-- Opening Marker --

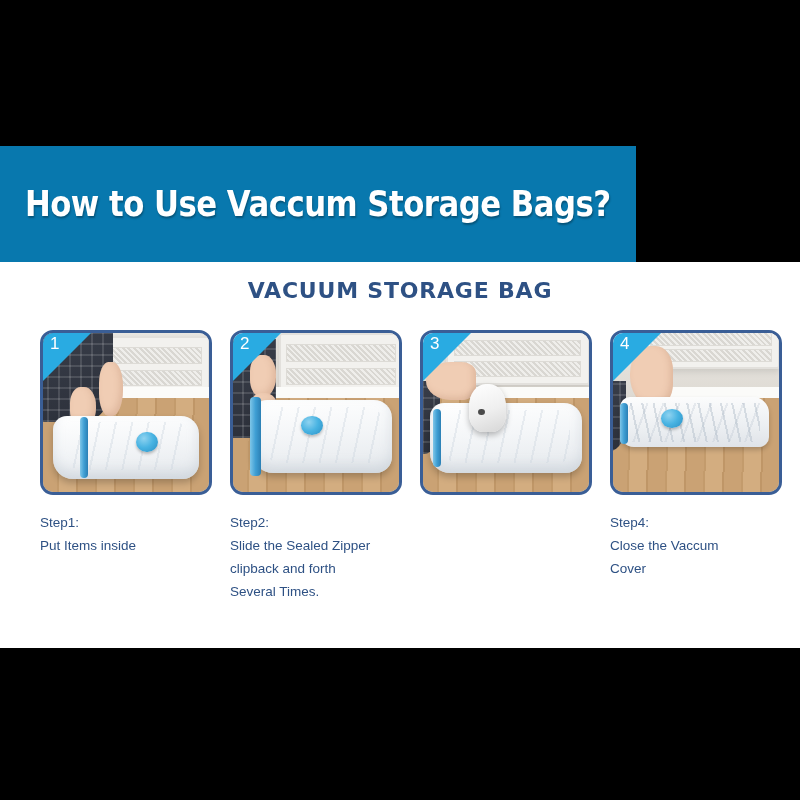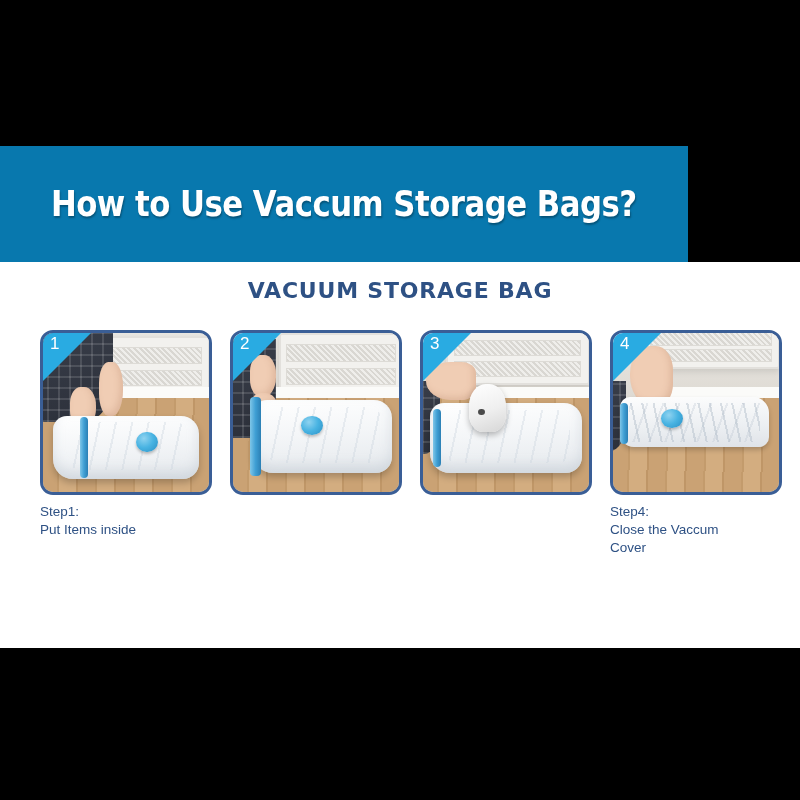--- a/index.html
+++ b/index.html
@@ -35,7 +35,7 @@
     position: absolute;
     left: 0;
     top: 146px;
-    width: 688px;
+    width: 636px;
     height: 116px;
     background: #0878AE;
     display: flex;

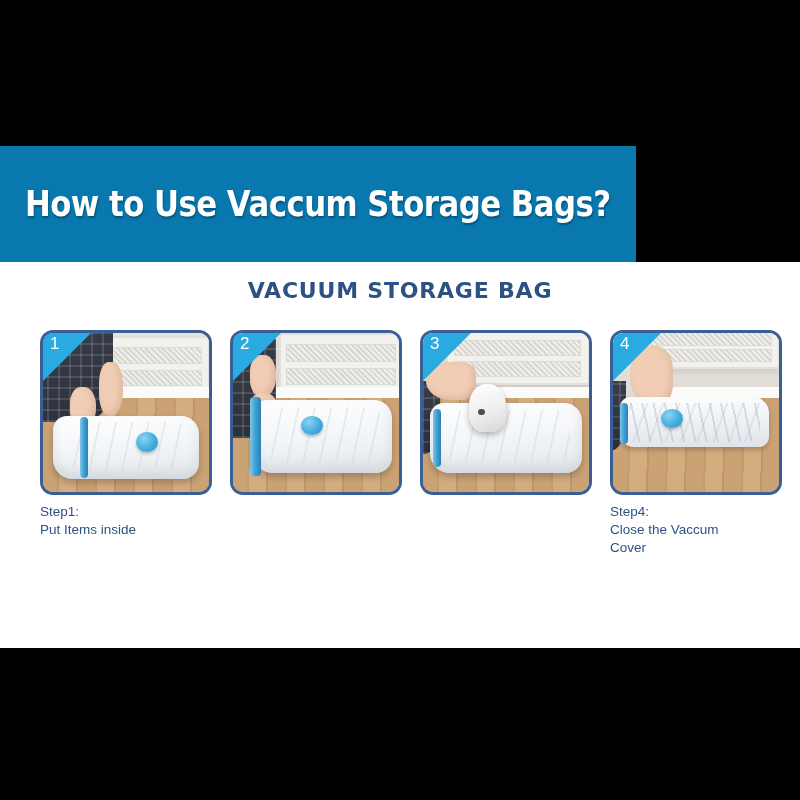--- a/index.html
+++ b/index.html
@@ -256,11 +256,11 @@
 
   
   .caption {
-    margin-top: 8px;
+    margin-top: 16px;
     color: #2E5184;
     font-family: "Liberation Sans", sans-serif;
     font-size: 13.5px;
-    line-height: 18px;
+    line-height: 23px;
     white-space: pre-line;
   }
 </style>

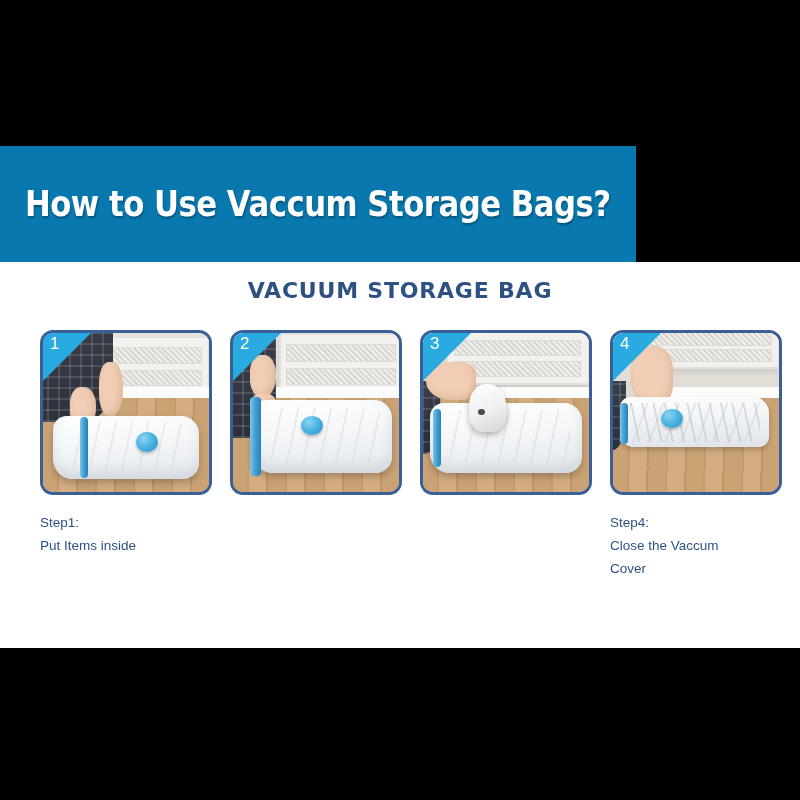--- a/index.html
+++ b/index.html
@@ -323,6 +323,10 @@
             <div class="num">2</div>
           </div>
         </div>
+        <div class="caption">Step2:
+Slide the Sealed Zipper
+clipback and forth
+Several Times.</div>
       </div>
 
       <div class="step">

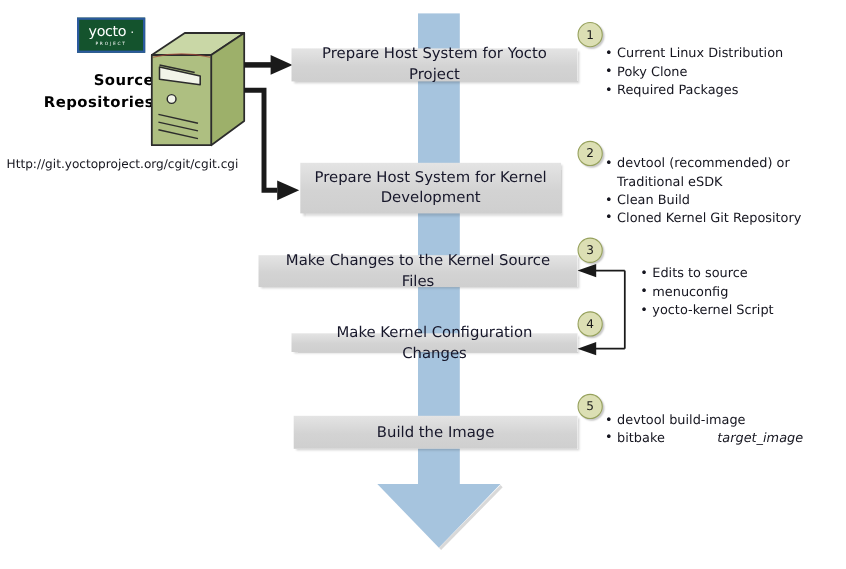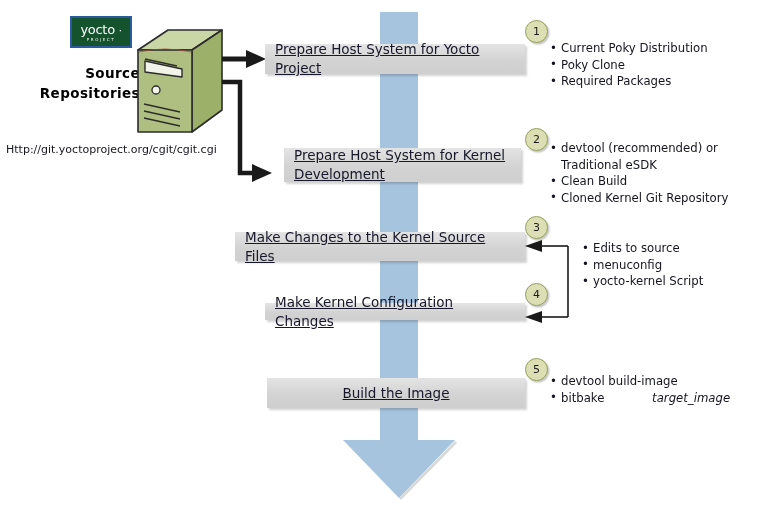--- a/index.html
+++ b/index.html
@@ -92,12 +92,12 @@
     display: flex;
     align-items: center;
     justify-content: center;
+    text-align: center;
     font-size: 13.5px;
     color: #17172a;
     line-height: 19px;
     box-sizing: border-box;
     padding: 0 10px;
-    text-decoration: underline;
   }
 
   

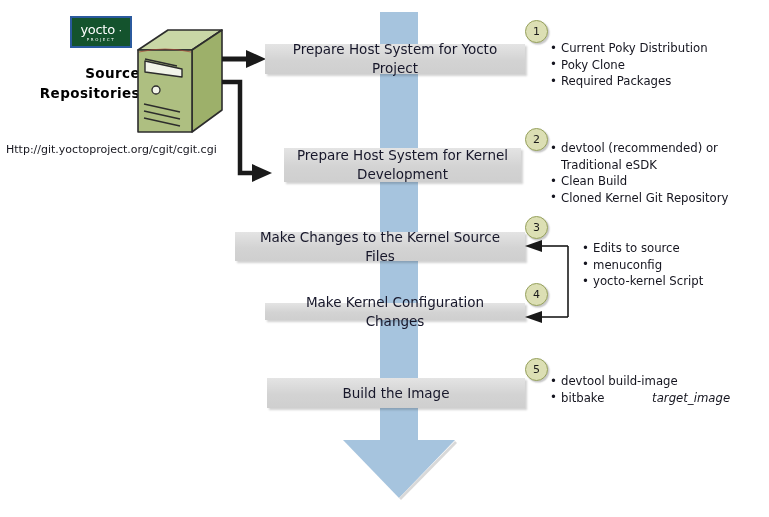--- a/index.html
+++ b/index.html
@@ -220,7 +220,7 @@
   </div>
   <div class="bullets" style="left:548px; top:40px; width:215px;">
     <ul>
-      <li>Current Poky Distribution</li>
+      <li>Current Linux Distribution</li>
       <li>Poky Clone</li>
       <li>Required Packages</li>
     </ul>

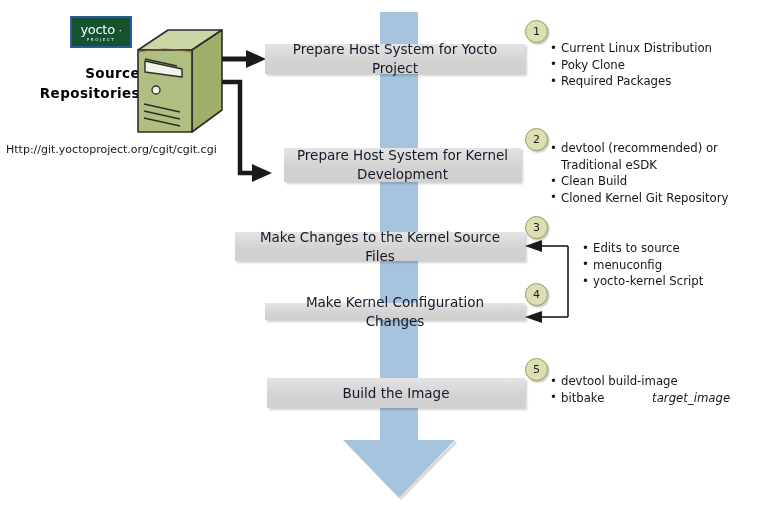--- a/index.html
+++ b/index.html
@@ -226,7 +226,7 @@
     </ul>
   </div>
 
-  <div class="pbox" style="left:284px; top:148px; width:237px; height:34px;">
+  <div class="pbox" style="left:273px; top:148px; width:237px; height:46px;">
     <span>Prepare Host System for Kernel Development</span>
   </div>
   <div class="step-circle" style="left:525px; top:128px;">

-- Closing Marker --

**Problem to work on:** Pictures excluded, repeat the material above from its first line through the line containing "-226,7 +226,7 @@", both included.

**Answer to the problem:**
--- a/index.html
+++ b/index.html
@@ -35,7 +35,7 @@
     position: absolute;
     left: 0;
     top: 146px;
-    width: 688px;
+    width: 636px;
     height: 116px;
     background: #0878AE;
     display: flex;

--- a/index.html
+++ b/index.html
@@ -256,11 +256,11 @@
 
   
   .caption {
-    margin-top: 8px;
+    margin-top: 16px;
     color: #2E5184;
     font-family: "Liberation Sans", sans-serif;
     font-size: 13.5px;
-    line-height: 18px;
+    line-height: 23px;
     white-space: pre-line;
   }
 </style>

--- a/index.html
+++ b/index.html
@@ -323,6 +323,10 @@
             <div class="num">2</div>
           </div>
         </div>
+        <div class="caption">Step2:
+Slide the Sealed Zipper
+clipback and forth
+Several Times.</div>
       </div>
 
       <div class="step">

--- a/index.html
+++ b/index.html
@@ -92,12 +92,12 @@
     display: flex;
     align-items: center;
     justify-content: center;
+    text-align: center;
     font-size: 13.5px;
     color: #17172a;
     line-height: 19px;
     box-sizing: border-box;
     padding: 0 10px;
-    text-decoration: underline;
   }
 
   

--- a/index.html
+++ b/index.html
@@ -220,7 +220,7 @@
   </div>
   <div class="bullets" style="left:548px; top:40px; width:215px;">
     <ul>
-      <li>Current Poky Distribution</li>
+      <li>Current Linux Distribution</li>
       <li>Poky Clone</li>
       <li>Required Packages</li>
     </ul>

--- a/index.html
+++ b/index.html
@@ -226,7 +226,7 @@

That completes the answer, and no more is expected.